The district did not release the names of the employees who had died, but said none were actively working at school buildings when they tested positive.
Chicago reached a somber milestone on Sunday with its death toll reaching 1,000. COVID-19 has disproportionately hit communities of color in Chicago, with 70% of deaths African-American, who make up only 23% of Chicago’s population.
Of the positive cases, 38 employees had worked at a school providing free meals or loaner devices to the public. Those cases were considered “actionable,” meaning that the positive result required the district to pause operations at those campuses.
One of those campuses is Parker Community Academy in Englewood, according to CBS2. Last week, the district shut down food distribution at the school after a worker tested positive for the virus.
The majority of cases occurred in staff who are working remotely and had not been to school buildings recently. The actual case count is likely higher, because these numbers include only self-reported cases.

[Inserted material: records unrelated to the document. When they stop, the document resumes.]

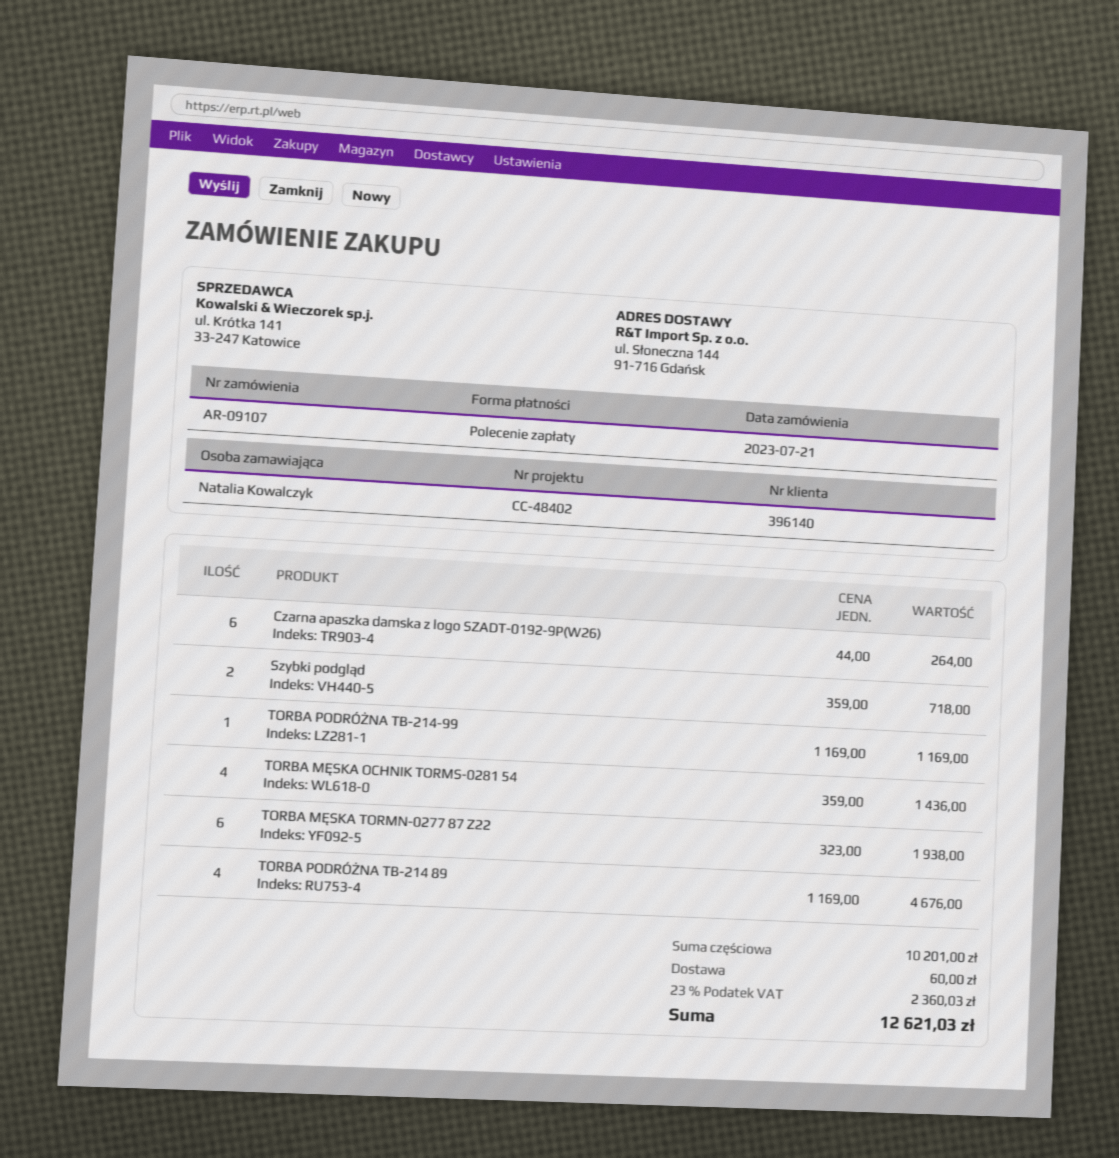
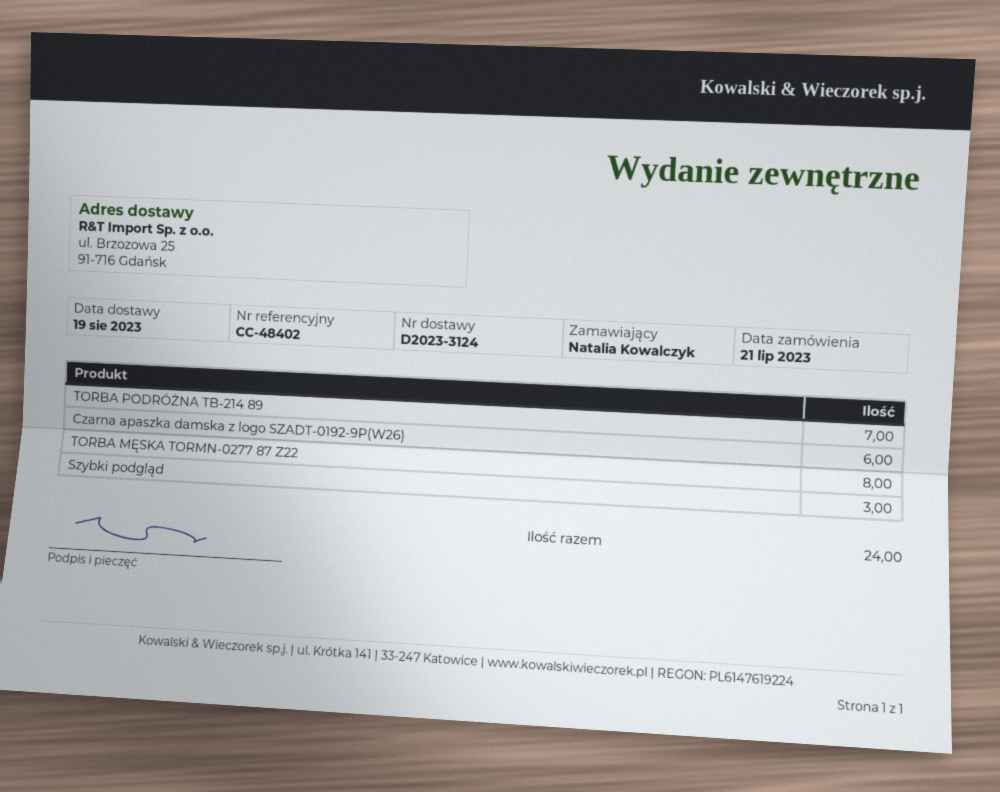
ship to: ul. Słoneczna 144, 91-716 Gdańsk -> ul. Brzozowa 25, 91-716 Gdańsk
Szybki podgląd: 2 -> 3
TORBA PODRÓŻNA TB-214-99: 1 -> none
TORBA MĘSKA OCHNIK TORMS-0281 54: 4 -> none
TORBA MĘSKA TORMN-0277 87 Z22: 6 -> 8
TORBA PODRÓŻNA TB-214 89: 4 -> 7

“With widespread community transmission in Chicago, the district’s No. 1 priority has been keeping staff safe and healthy and our thoughts are with all members of the CPS community who have been impacted by this virus,” district spokesperson Emily Bolton said in a statement.
Chicago school campuses closed on March 17 as part of a statewide school order issued by Gov. J.B. Pritzker. Illinois school buildings are closed for the rest of the school year, and the governor has raised the possibility that schools may not reopen for in-person learning in the fall, depending on the state of the pandemic.
Chicago Public Schools employs 38,000 people and also hires contract workers for cleaning and food operations. Despite the closures, the district has kept open hundreds of schools for meal distribution, and employees and others have been handing out loaner tech devices to families since mid-April. As of Friday, Chicago had distributed 102,000 devices, according to officials.
From March 31, Chicago Public Schools stopped notifying school communities if a staff member or student tested positive for the COVID-19 virus. The district has posted signs on doors of food distribution sites if it closes them.
Front-line workers at Chicago school buildings who assist in dispensing food aid or computer devices have complained about a lack of protective equipment and signage to enforce social distancing. Exempt from stay-at-home orders, those workers meet the public daily.
Principals and administrators who are working at schools have also said they have not received sufficient protective gear.
Last week, City Hall reported 700 COVID-19 cases among city workers, with the highest percentage of cases reported among front-line police and fire personnel. School employees were not included in that count and have not been as closely scrutinized as in other cities; New York has reported 72 educators have died of the disease.